_DIRECTIONS FOR THIS TASK_:
Show all lines from the data that include the word "初中物理".

_DATA SHOWN_:
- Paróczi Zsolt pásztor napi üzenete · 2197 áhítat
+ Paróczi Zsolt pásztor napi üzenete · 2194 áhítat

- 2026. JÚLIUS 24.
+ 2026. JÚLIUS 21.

* * *

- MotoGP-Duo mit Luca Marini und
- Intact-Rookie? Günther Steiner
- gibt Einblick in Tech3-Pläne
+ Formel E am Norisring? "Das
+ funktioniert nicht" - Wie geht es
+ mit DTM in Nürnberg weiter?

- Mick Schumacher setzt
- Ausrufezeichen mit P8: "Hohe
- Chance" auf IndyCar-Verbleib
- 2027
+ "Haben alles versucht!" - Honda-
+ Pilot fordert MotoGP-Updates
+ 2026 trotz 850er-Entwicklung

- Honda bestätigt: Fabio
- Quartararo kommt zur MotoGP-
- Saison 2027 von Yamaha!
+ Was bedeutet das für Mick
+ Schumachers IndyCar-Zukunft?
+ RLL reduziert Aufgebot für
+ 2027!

...

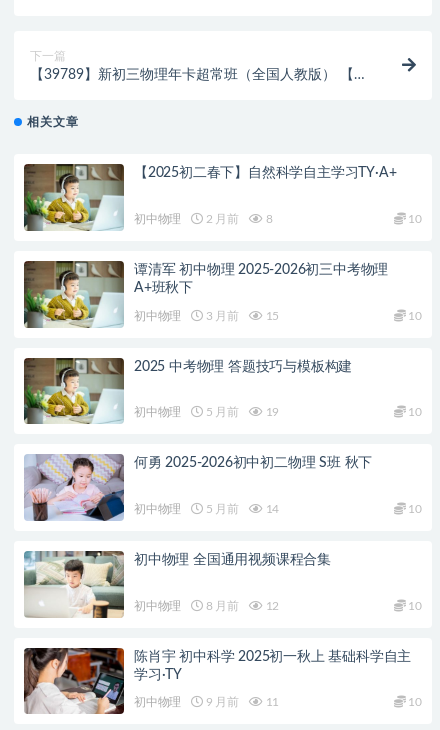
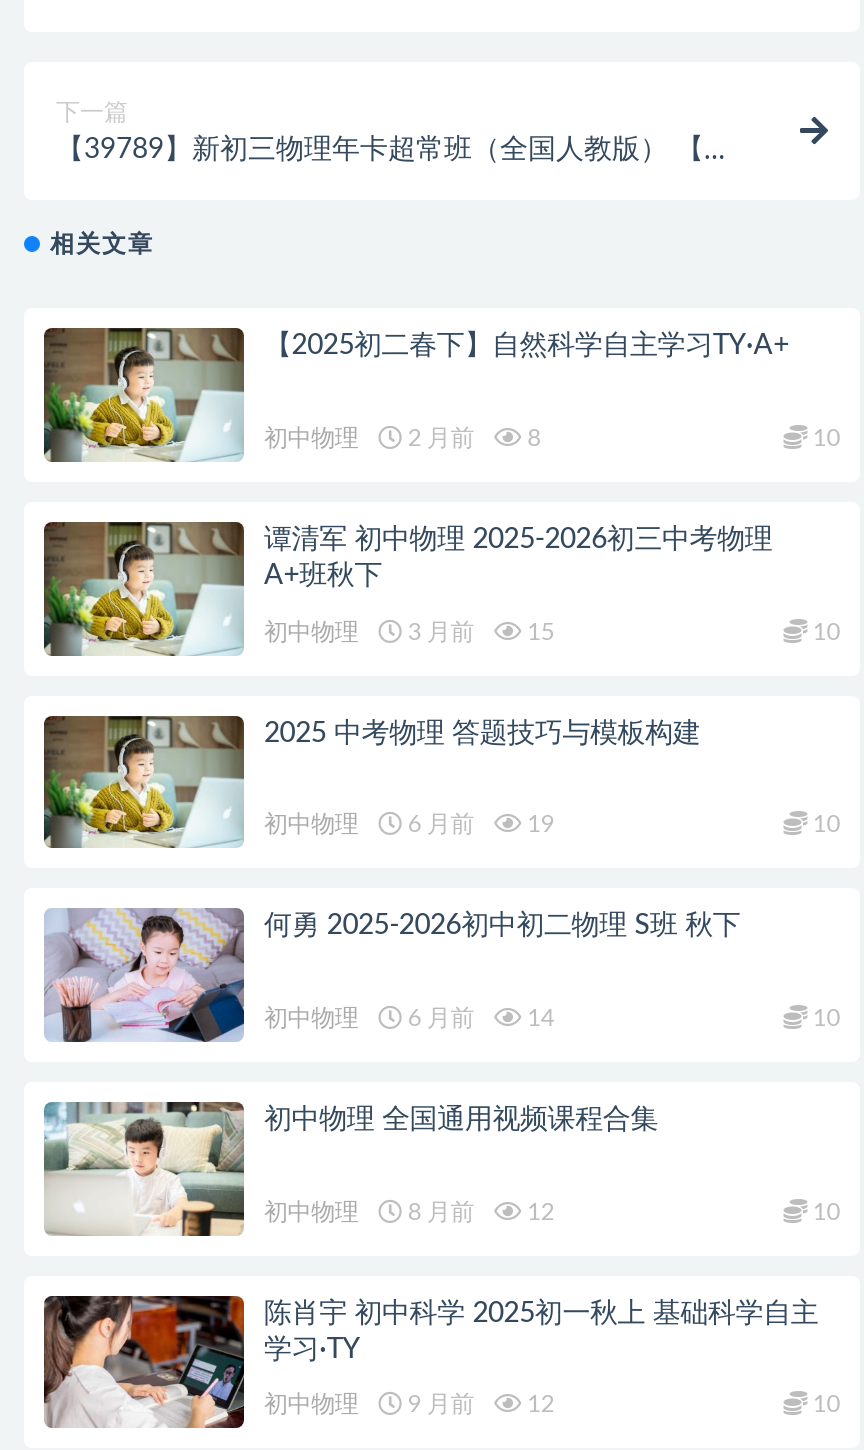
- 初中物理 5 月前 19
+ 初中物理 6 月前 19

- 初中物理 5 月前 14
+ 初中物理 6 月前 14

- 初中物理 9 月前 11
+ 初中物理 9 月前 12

_ANSWER SECTION_:
- 初中物理 5 月前 19
+ 初中物理 6 月前 19
- 初中物理 5 月前 14
+ 初中物理 6 月前 14
- 初中物理 9 月前 11
+ 初中物理 9 月前 12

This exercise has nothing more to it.